The RSM is a wonderful institution; it’s the one place you meet everyone across specialties. It’s educational, collegiate, and fun, with in-person and online meetings and lecturers covering a wide range of topics. The RSM has many speciality sections. Its educational output is immense. One of the themes for my presidency at the RSM was climate change. We started advocacy work on this in the UK, covering all aspects of climate change and pushing the ‘Greener NHS’ agenda.
The RMBF is the only charity dedicated to doctors, supporting those in distress due to medical or financial difficulties. It was an eye-opener for me to discover how many of our colleagues were struggling and living in devastating circumstances. It really is a wonderful charity and does excellent work in helping doctors and supporting them in their return to work.
The MWF is a charity supporting women in medicine and helping them to advance in their careers, as they remain grossly underrepresented in many specialties. I was honoured to serve as President in its 100th year.
I also serve on other committees and charity boards. I am an Ambassador to the UK Health Alliance on Climate Change (UKHACC), which has over 60 members, including medical colleges and paramedical groups. By advocating with one voice, the Alliance holds greater influence.
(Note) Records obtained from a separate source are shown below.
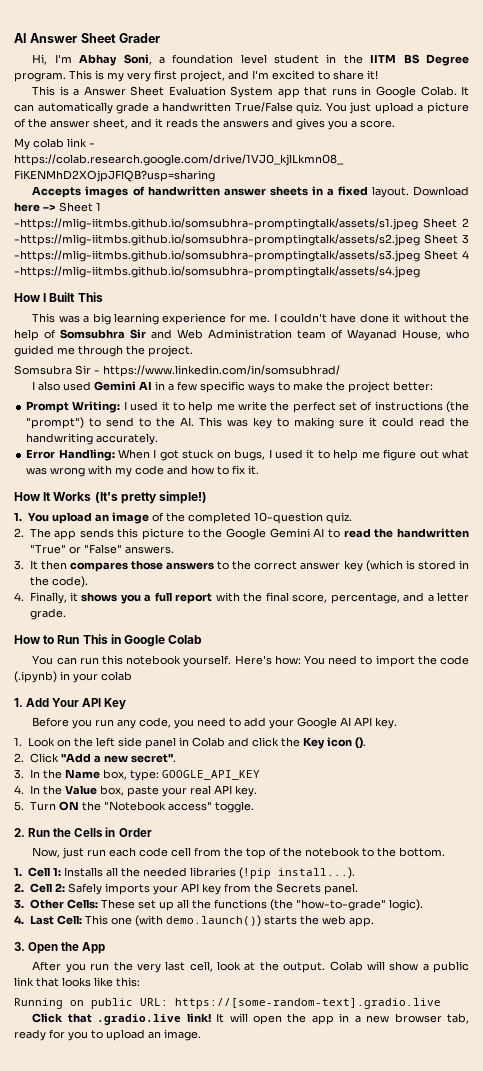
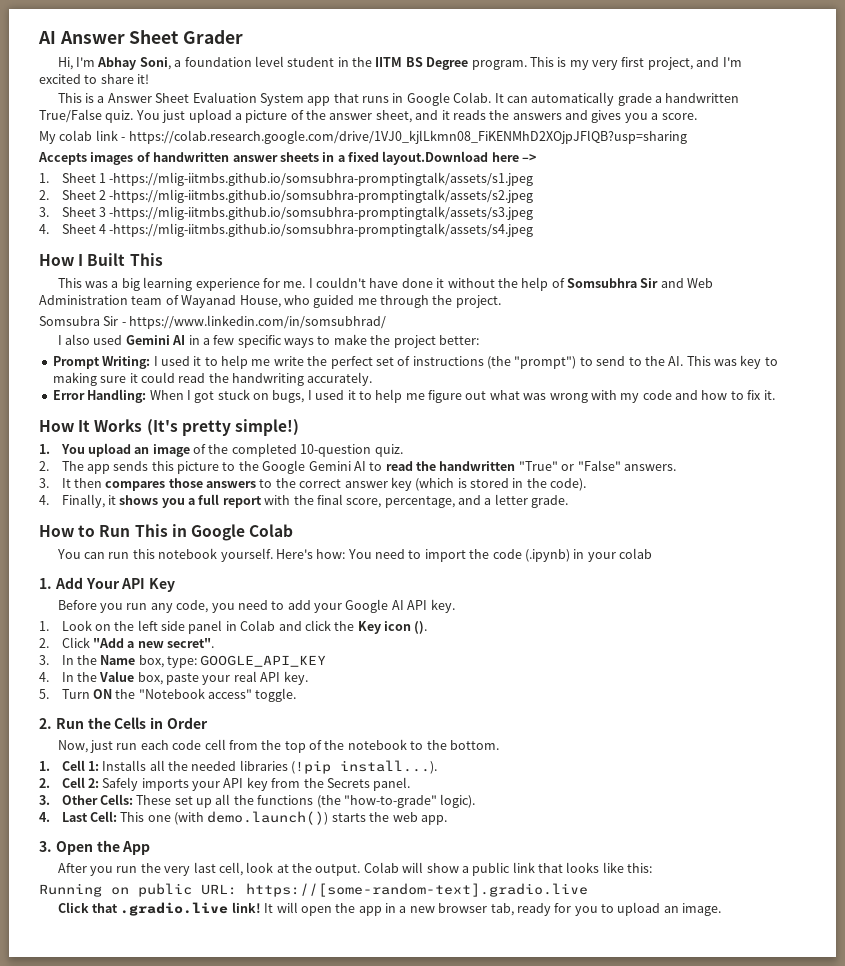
- Accepts images of handwritten answer sheets in a fixed layout. Download here –> Sheet 1 -https://mlig-iitmbs.github.io/somsubhra-promptingtalk/assets/s1.jpeg Sheet 2 -https://mlig-iitmbs.github.io/somsubhra-promptingtalk/assets/s2.jpeg Sheet 3 -https://mlig-iitmbs.github.io/somsubhra-promptingtalk/assets/s3.jpeg Sheet 4 -https://mlig-iitmbs.github.io/somsubhra-promptingtalk/assets/s4.jpeg
+ Accepts images of handwritten answer sheets in a fixed layout.Download here –>
+ 1. Sheet 1 -https://mlig-iitmbs.github.io/somsubhra-promptingtalk/assets/s1.jpeg
+ 2. Sheet 2 -https://mlig-iitmbs.github.io/somsubhra-promptingtalk/assets/s2.jpeg
+ 3. Sheet 3 -https://mlig-iitmbs.github.io/somsubhra-promptingtalk/assets/s3.jpeg
+ 4. Sheet 4 -https://mlig-iitmbs.github.io/somsubhra-promptingtalk/assets/s4.jpeg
My research and our textbook book Clinical Medicine,1 which is used across the world, have allowed me the privilege to travel the world to teach, lecture and examine. With the Royal College of Physicians, I examined for the MRCP (the Membership of the Royal College of Physicians diploma) for many years, and with my medical school, I examined both postgraduate and undergraduate degrees at medical schools abroad. I have also been asked to officially review the standards of education and research in different countries. This ensures an equivalence of standards across the world for both.
It is always a great pleasure to meet colleagues overseas and exchange ideas. Through some of my charitable work, I have visited low-income countries and raised money to set up libraries and hospital wards. I have also supported the twinning of schools and the exchange of ideas between institutions. People are just as passionate about medicine and education all over the world, as we are! However, I am now, of course, conscious of my carbon footprint and conduct as much as possible online rather than travelling overseas.
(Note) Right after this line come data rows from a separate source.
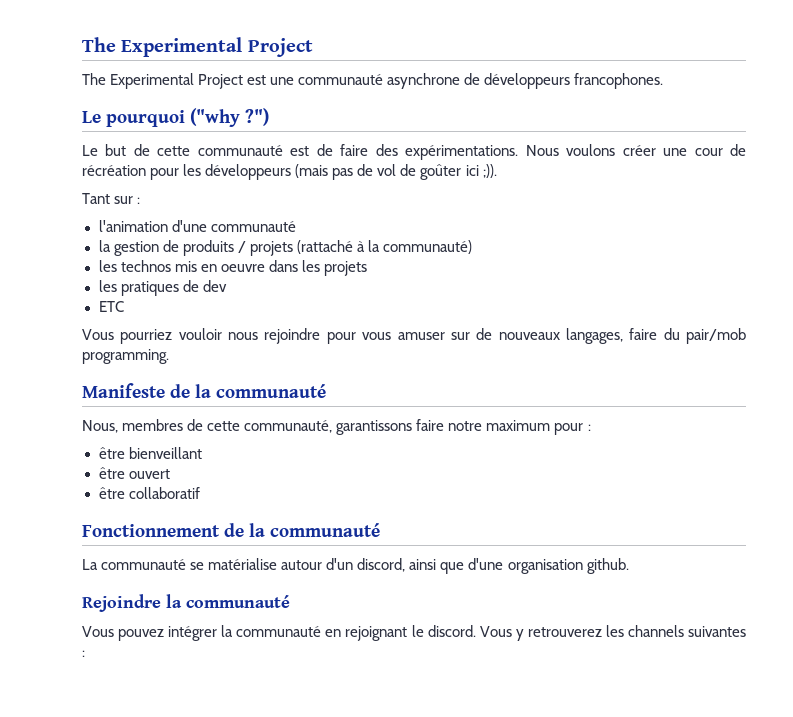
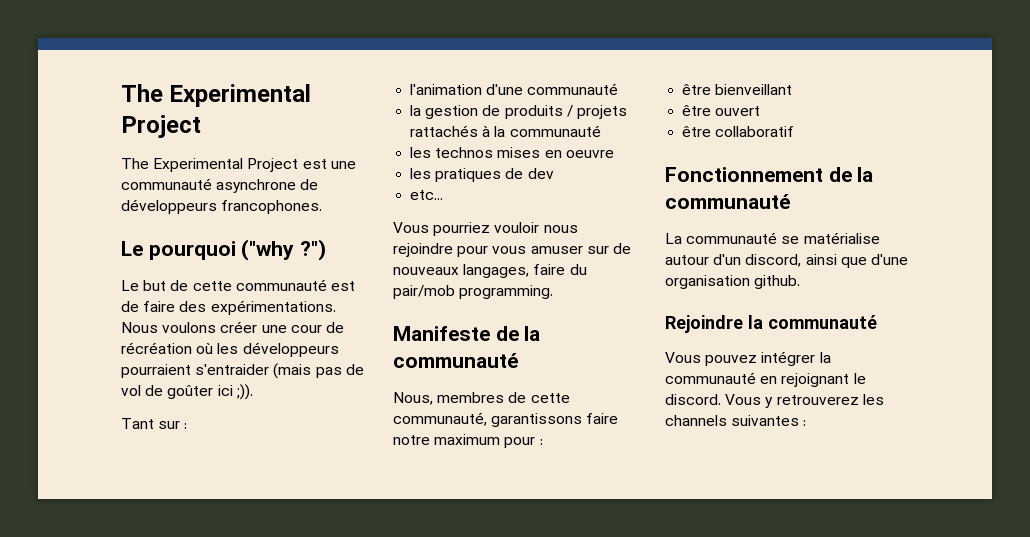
- Nous voulons créer une cour de récréation pour les développeurs (mais pas de vol de goûter ici ;)).
+ Nous voulons créer une cour de récréation où les développeurs pourraient s'entraider (mais pas de vol de goûter ici ;)).
- la gestion de produits / projets (rattaché à la communauté)
+ la gestion de produits / projets rattachés à la communauté
- les technos mis en oeuvre dans les projets
+ les technos mises en oeuvre
- ETC
+ etc...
I have recently finished co-editing with Babulal Sethia, then Consultant Paediatric Cardiothoracic Surgeon at the Royal Brompton Hospital, London, UK, a global health book co-authored with three colleagues and a large network of contributors.
The idea began at the RSM some years ago, when I came across a group of medical students chatting enthusiastically after a talk on global health. I joined them and said: “Why don’t we write a book?,” and then corrected myself and said I had a better idea: “Why don’t you write it?” We eventually gathered around 160 medical student contributors from across the world, representing more than two dozen countries.
I co-edited the book with Sethia, who shares my enthusiasm for tackling climate change problems and shaping the future of healthcare.
I have been extremely fortunate in my career and am most grateful to all who have trained me and helped me along the way. I have met many amazing and inspirational people to whom I am deeply indebted. As doctors, we all learn from our patients, and I certainly learned most of my medicine from them, so I would like to thank them enormously. Lastly, my career would not have been possible without the incredible encouragement and support of my late husband, David Leaver, and my wonderful family.